[A bas la démocratie] Nous ne voulons pas être des étudiants


http://fr.contrainfo.espiv.net/2012/05/12/nous-ne-voulons-pas-etre-des-etudiants-nous-sommes-des-delinquants/

*Prologue*

Ceci est un pamphlet. Ce n’est pas un livre, ni un petit livre, ni un
cahier, ni un petit cahier, c’est un pamphlet. Il ne prétend pas, loin de
là, d’ être objectif, ni de créer le consensus. Ses prétentions sont
beaucoup plus grandes, ainsi nous ne comprenons pas pourquoi nous devons
faire les modestes quand nous pouvons aspirer à ce qu’il y a de mieux.
Qu’est-ce que c’est le mieux ? Nous ne voulons pas avoir de limites. Nous
ne savons pas si nous en avons ou pas, mais précisément ceci n’est pas la
question, car nous ne DÉSIRONS pas avoir de limites, nous voulons nous
déchaîner. Ce qui nous importe c’est nous. Nous nous inquiétons des
obstacles et des ennemis dans la mesure où ils nous empêchent de faire ce
que nous voulons ou d’obtenir ce dont nous avons besoin. S’ils ne gênent
pas ils n’existent pas. Et si ils gênent, ils doivent arrêter d’exister.
Nous avons passé suffisamment de temps à réfléchir sur l’ennemi, le
Système, le Capital etc .. Nous croyons que c’est l’heure qu’enfin nous
nous occupions de nous même. Qu’est-ce qui nous plaît ? Ne nous plaît pas ?
Que voulons nous ? Ne voulons pas ? Quels sont nos vrais désirs ?
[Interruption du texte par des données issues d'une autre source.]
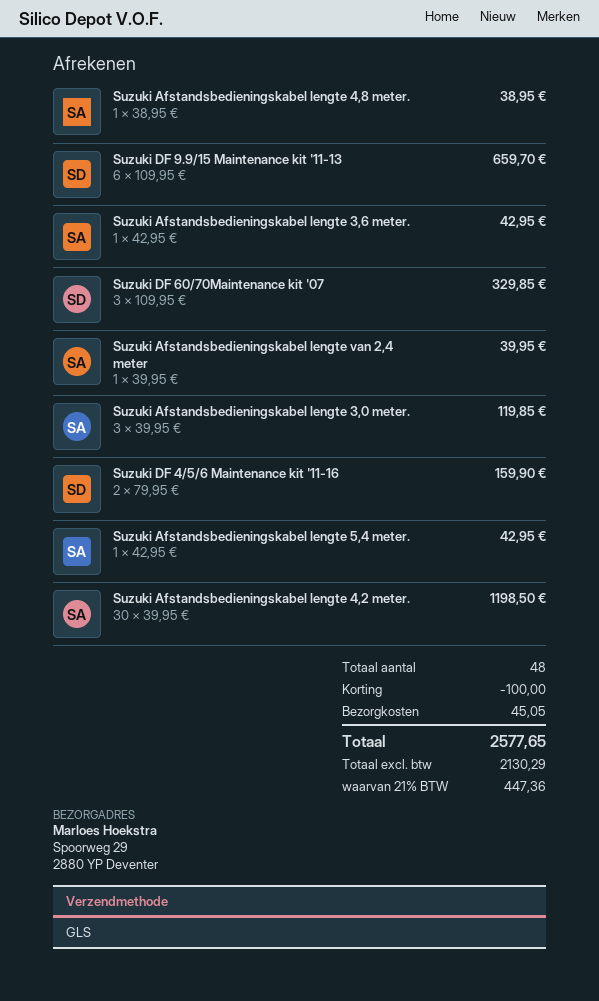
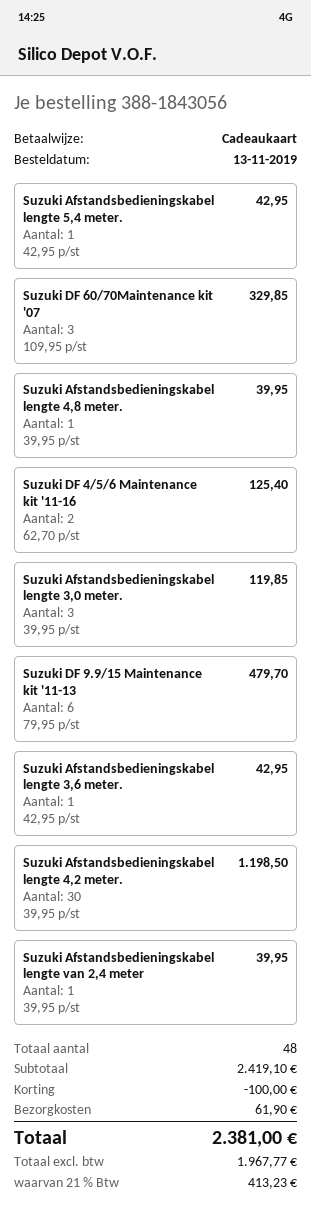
Suzuki Afstandsbedieningskabel lengte 4,8 meter.: 1 x 38.95 = 38.95 -> 1 x 39.95 = 39.95
Suzuki DF 9.9/15 Maintenance kit '11-13: 6 x 109.95 = 659.70 -> 6 x 79.95 = 479.70
Suzuki DF 4/5/6 Maintenance kit '11-16: 2 x 79.95 = 159.90 -> 2 x 62.70 = 125.40
shipping: 45.05 -> 61.90
net: 2130.29 -> 1967.77
tax: 21% = 447.36 -> 21% = 413.23
total: 2577.65 -> 2381.00

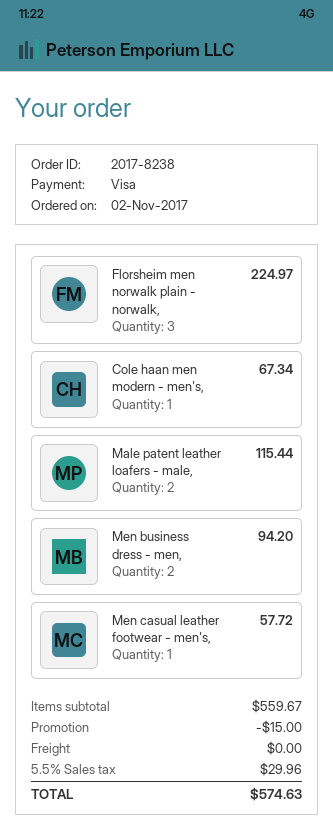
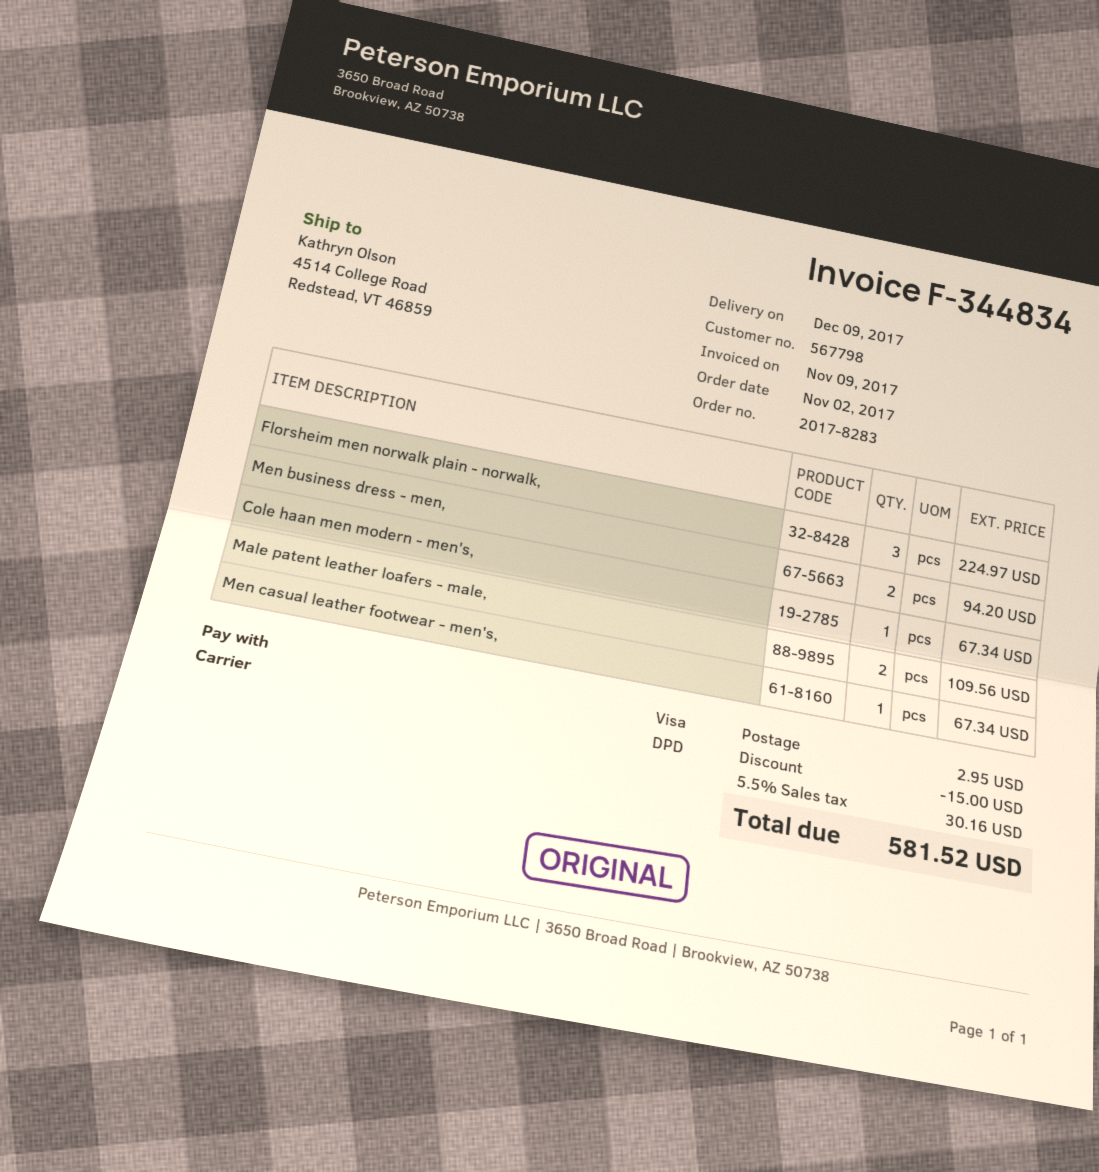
order number: 2017-8238 -> 2017-8283
Male patent leather loafers - male,: 2 for 115.44 -> 2 for 109.56
Men casual leather footwear - men's,: 1 for 57.72 -> 1 for 67.34
shipping: 0.00 -> 2.95
tax: 5.5% = 29.96 -> 5.5% = 30.16
total: 574.63 -> 581.52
C’est vers ça que nous tendons. C’est notre objectif, et nous sommes prêts
à aller vers ça, et partout ailleurs.

Les conditions sont là pour que ce qui existe déjà dans le principe voit le
jour et existe vraiment.

Comme le disaient certains étudiants de la préhistoire du mouvement
étudiant dans les années 60, les étudiants sont une classe en eux-même.
Nous ne sommes pas salariés, bien que pour la majorité d’entre nous nous
sommes destinés à l’être; nous ne sommes pas non plus dirigeants, comme peu
d’entre nous sont destinés à l’être. Nous sommes nulle part, nous sommes
encore en transition, en construction. Nous ne voulons pas dire que nous
sommes à l’abri de la merde du Système, mais nous disons que nous sommes
dans les conditions matérielles, concrètes, pour se révolter, se retourner
contre tout ce qui ne nous plaît pas et pour tout ce qui nous plaît.

Nous ne possédons rien, rien n’est à nous. Nous n’avons ni notre propre
maison, ni voiture, ni famille, ni enfants à charge, ainsi on ne peut pas
nous tromper avec le fait que nous sommes de la classe privilégiée, parce
que nous n’avons rien à garder. Il nous manque encore tout à avoir.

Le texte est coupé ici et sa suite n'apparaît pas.